What is new, though, is the move to pit both classes against each other in a series of debates.

Given the rare opportunity of having two different IB History classes during the same hour of the day, Stary challenged Geiser’s class to compete.

“I see the benefit of this debate series as giving an incentive for each class to really focus on their topics. We’re supposed to be studying these topics in depth for the IB exams anyway, but the element of competition hopefully inspires the students to get into it from all angles,” Stary explained.

“Plus, it’s something different, and fun, to break up the routine,” he added.

For both teachers, organizing the debates and watching their classes compete has been a rewarding experience.

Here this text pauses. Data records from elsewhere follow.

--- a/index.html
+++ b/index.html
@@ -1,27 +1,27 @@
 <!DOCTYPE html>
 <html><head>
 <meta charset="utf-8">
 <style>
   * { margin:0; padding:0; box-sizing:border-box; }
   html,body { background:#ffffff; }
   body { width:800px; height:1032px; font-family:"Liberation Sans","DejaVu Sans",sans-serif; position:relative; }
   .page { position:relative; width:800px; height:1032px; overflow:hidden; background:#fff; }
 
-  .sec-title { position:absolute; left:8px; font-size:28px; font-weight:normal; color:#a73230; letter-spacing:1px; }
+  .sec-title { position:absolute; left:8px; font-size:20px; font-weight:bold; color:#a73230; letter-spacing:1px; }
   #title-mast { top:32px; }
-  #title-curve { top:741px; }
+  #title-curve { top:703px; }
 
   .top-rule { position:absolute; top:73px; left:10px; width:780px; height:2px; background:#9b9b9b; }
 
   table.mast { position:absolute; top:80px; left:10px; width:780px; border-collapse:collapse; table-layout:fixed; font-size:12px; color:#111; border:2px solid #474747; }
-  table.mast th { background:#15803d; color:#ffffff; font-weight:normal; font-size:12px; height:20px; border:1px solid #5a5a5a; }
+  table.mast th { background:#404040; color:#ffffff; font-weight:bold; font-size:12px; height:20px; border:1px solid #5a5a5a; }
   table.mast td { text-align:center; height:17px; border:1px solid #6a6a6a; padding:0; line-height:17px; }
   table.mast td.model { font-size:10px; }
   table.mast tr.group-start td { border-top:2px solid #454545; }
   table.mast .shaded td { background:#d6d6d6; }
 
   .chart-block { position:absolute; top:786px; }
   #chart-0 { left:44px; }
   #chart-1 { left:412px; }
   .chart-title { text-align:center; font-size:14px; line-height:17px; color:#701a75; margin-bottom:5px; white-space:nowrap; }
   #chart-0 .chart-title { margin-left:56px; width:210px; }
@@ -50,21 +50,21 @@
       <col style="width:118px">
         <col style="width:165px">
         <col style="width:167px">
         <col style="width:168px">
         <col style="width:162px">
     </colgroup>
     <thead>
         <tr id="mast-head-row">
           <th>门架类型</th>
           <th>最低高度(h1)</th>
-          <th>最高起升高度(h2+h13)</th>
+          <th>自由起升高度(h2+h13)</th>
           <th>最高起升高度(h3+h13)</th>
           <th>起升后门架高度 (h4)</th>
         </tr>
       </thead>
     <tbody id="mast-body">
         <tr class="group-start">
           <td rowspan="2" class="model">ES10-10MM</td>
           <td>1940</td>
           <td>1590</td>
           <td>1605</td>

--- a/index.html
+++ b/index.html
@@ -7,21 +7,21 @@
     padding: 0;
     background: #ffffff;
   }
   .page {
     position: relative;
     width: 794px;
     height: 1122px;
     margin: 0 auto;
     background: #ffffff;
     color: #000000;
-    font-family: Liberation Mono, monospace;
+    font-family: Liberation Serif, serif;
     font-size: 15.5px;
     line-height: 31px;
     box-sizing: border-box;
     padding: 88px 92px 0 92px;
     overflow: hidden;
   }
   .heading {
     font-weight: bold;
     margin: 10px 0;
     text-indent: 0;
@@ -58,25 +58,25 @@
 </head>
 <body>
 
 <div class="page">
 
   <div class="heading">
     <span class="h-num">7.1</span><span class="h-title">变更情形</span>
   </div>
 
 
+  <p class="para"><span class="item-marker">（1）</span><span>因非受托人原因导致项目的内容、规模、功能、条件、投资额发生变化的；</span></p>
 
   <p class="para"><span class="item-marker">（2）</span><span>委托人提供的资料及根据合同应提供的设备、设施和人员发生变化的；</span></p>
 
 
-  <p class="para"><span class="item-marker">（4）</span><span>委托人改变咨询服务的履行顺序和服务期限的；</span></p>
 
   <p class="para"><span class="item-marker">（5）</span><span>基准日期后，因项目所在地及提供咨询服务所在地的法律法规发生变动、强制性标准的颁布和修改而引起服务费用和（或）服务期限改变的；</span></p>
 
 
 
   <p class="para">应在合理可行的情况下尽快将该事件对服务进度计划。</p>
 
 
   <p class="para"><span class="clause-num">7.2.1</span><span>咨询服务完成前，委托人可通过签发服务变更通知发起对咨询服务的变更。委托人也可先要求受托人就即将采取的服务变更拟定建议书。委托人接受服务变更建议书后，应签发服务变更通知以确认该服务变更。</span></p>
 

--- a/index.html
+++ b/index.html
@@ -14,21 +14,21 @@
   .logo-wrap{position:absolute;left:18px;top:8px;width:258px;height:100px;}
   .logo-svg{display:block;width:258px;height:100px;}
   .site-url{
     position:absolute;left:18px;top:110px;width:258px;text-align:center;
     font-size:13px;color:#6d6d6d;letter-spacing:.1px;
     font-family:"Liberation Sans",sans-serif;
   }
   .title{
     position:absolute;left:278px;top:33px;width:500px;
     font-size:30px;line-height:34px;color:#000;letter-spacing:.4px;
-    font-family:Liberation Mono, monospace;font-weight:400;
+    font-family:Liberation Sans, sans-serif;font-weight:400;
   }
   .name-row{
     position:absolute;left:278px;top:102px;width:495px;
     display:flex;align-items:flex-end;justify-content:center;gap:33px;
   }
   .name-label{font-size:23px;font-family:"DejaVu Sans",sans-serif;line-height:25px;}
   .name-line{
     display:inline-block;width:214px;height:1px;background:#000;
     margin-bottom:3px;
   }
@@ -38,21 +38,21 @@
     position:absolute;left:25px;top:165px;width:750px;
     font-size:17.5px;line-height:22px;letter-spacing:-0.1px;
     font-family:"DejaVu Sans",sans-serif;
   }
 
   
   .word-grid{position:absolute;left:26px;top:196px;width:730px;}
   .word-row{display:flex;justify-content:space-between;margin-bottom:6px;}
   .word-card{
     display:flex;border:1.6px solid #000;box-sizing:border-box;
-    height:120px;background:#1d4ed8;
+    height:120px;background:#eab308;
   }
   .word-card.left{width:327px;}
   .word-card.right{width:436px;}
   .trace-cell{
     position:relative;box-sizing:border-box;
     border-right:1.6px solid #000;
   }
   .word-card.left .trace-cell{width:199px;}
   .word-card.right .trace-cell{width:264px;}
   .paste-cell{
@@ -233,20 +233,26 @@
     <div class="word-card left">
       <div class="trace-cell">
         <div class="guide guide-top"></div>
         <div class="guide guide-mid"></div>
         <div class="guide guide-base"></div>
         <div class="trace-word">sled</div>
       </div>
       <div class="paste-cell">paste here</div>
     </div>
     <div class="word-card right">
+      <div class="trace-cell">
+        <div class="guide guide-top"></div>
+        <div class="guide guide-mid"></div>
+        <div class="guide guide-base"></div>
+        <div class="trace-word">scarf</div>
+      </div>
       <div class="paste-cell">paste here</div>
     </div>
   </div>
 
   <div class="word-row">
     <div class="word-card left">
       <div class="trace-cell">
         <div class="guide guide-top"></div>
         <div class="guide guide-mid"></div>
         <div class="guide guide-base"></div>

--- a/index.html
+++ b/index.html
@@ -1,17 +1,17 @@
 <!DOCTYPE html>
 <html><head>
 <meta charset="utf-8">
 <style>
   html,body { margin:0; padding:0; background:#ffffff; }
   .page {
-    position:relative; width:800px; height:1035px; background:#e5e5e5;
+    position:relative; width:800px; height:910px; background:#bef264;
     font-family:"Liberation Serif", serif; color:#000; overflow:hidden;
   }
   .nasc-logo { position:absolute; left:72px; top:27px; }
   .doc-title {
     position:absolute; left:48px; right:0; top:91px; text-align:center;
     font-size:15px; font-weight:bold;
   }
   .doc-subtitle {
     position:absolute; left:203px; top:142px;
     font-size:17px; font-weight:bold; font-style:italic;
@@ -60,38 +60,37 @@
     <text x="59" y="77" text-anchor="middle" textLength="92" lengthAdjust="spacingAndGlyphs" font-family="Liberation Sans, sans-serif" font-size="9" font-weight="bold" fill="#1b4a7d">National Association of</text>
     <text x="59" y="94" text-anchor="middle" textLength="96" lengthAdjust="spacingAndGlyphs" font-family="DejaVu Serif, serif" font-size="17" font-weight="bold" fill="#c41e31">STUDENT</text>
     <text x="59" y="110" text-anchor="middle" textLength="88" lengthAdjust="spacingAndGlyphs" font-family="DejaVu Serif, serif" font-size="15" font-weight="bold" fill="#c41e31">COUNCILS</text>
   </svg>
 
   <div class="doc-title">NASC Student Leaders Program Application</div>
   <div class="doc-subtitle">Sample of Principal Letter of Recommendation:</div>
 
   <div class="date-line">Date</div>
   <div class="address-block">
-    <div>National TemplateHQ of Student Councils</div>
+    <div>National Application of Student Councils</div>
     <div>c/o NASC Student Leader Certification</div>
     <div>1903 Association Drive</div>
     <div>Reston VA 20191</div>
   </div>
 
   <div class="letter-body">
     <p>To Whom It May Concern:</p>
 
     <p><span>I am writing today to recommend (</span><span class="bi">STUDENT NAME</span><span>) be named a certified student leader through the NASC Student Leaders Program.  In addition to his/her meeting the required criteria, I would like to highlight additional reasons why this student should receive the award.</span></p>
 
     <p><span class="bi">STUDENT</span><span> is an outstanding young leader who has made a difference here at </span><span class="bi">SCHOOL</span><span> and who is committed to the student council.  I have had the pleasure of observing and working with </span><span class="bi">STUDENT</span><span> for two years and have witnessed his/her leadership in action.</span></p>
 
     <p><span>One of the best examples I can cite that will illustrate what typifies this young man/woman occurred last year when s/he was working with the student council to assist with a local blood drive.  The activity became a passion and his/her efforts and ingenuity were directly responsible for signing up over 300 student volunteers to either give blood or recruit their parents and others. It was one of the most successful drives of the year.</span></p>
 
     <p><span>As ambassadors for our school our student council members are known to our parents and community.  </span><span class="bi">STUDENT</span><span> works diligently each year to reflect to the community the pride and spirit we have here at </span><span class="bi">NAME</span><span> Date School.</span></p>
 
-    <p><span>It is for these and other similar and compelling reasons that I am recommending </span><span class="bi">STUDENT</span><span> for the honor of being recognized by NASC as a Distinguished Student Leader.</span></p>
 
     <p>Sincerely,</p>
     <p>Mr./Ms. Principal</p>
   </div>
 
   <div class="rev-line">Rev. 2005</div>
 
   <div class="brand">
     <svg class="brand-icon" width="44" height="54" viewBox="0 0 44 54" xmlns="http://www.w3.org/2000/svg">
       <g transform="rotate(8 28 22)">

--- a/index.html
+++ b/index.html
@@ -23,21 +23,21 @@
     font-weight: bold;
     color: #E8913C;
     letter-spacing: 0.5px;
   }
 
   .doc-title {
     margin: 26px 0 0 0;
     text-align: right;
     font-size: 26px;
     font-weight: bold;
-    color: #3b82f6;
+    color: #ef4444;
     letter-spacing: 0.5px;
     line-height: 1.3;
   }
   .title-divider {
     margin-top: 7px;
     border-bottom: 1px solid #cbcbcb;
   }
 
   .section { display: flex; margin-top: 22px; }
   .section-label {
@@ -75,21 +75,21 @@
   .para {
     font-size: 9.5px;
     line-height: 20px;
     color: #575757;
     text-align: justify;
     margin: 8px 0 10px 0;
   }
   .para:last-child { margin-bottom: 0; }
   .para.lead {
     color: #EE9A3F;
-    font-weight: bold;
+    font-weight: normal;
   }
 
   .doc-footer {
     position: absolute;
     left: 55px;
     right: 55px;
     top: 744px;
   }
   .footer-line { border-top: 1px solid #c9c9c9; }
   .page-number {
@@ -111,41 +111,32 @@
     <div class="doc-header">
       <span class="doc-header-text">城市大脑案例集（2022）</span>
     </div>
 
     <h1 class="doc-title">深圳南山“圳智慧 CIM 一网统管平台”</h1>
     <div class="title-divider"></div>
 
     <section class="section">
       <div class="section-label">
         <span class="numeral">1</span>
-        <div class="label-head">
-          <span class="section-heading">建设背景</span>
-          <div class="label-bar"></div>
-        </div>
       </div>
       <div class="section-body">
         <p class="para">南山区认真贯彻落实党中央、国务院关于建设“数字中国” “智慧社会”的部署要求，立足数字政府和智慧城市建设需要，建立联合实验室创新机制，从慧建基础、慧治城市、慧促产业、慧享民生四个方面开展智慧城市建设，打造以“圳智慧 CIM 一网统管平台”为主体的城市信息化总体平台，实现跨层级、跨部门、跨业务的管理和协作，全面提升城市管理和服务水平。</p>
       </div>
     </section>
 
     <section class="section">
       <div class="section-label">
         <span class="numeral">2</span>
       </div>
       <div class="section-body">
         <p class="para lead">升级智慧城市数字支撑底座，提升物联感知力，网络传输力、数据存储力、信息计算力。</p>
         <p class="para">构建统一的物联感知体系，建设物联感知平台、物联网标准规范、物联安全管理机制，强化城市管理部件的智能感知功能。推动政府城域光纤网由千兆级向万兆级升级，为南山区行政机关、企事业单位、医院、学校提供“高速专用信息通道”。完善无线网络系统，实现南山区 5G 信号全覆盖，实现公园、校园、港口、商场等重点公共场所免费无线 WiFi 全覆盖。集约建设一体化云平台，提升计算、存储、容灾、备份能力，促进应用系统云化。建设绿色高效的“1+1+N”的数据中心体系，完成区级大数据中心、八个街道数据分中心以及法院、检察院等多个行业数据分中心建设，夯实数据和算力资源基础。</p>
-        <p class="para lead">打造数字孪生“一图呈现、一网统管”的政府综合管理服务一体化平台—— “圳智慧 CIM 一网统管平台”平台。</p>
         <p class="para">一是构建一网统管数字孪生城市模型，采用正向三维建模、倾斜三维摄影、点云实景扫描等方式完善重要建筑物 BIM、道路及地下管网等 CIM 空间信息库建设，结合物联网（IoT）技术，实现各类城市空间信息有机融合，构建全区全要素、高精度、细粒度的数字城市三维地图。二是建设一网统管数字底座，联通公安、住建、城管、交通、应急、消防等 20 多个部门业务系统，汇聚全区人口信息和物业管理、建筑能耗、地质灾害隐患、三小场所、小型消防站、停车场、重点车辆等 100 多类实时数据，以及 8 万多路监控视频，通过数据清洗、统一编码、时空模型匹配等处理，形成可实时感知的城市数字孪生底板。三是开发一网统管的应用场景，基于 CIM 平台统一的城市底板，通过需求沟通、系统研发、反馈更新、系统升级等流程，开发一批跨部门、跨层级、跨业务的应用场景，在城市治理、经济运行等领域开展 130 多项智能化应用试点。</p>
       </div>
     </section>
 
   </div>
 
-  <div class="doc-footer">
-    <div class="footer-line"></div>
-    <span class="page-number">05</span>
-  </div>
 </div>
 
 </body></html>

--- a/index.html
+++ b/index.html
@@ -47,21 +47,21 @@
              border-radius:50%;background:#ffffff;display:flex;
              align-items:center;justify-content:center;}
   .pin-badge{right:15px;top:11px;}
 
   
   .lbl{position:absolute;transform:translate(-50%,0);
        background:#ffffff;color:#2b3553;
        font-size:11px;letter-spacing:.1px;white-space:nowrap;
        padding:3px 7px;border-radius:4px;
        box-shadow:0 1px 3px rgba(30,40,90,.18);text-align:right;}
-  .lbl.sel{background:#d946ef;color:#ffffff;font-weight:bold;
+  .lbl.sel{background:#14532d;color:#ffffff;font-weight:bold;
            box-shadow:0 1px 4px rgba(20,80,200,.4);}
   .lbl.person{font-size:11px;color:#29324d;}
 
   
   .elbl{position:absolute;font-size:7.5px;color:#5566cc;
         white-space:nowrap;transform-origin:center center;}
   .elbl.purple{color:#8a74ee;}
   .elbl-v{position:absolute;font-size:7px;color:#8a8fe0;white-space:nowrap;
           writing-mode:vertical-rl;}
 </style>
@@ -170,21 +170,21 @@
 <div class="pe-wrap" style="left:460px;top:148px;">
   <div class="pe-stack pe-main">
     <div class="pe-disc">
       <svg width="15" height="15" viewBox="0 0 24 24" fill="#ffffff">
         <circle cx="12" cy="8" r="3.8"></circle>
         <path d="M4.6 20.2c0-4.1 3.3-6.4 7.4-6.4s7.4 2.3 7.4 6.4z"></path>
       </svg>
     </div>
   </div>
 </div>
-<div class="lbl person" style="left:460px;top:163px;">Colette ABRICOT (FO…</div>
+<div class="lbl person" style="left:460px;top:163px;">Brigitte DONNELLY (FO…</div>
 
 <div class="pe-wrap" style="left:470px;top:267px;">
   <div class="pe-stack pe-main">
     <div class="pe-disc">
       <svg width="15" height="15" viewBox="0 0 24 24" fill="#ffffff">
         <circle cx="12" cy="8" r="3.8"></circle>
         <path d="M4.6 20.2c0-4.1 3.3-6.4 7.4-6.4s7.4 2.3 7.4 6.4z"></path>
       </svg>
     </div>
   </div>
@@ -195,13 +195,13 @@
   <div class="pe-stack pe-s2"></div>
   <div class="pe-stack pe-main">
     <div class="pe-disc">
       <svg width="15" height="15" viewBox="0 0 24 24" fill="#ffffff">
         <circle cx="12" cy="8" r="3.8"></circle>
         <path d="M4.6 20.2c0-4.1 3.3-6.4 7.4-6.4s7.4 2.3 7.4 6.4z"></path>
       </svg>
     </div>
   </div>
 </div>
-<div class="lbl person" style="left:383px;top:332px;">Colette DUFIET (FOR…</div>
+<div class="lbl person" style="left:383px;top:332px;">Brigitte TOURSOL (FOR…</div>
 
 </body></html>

“…Working with Mr. Stary has been great. I’m a great admirer of his historical knowledge, teaching skill, and experience. He’s always been very supportive of me as I learn the content and craft of teaching history,” Geiser said.

In fact, these two are no strangers to working together, having shared a homeroom when Geiser started teaching nine years ago.

“. . .We connected back then, and he’s been a good friend ever since.  I also consider him one of my mentors and it’s great to work with a mentor,” Geiser explained.

The debate topics, as selected by Geiser and Stary, are “the US’s decision to drop the atomic bomb on Japan, the causes of the Cold War, the Korean War, and the Space Race,” in that order.

The two classes alternate “home-room advantage” by each hosting two debates, and as hosts, get to pick which side of the topic to defend.

Winners for each debate are selected by a jury panel of IB juniors and one staff member, who serves as the moderator.

“Student engagement has been very high with this format, especially so this year. With student engagement comes learning, which is the overall goal,” Geiser said.

The first debate was held in Geiser’s room in November and saw his class claim “the US was not justified in its decision to drop atomic bombs on Japan.”

Both classes went toe-to-toe for 33 minutes, and after a hung-jury verdict, IB Coordinator Mr. Matthew Schultz cast the deciding vote: a victory for Geiser’s class.

The second debate, this time hosted by Stary, happened Wednesday.

Instead of both classes competing against each other in-full, they each created smaller, six-person teams to represent themselves.

Geiser’s team, dubbed “The Nick Team,” was represented by Nick Bumgardner, Nick Massabni, Nick Scott, Nicki Waystedt, Joey Bonadonna and Adam Vogel.

Stary’s team was represented by Abby Elfner, Molly Kukiela, Jacob Limoni, Lucia Bosco, Hunter Buschke, and Sarah Hardwick, and claimed “the US was to blame for causing the Cold War.”

In the end, the jury sided with Geiser’s team again, extending their lead to 2-0.

Their lead may have led to a fair amount of sparring outside the classroom, but more importantly, the debates have helped both classes refine their research and argumentation skills.

“…My students have worked together cooperatively. Every student has strengths and talents to bring to the table. I feel like my class is valuing and utilizing every student’s skills, and it takes a lot of different skills, and everyone’s effort, to make a successful debate effort.  ‘Barnacles’ are not tolerated in my class,” Geiser said.

“I’m very proud of how civil and sportsmanlike all the students in both classes have been…They are fierce competitors; but we are all Tritons and stewards of history, and we all have a lot to learn from history,” he continued.

While it’s impossible to know what’s in store for the last two debates, one thing is certain: the rivalry won’t be going away anytime soon.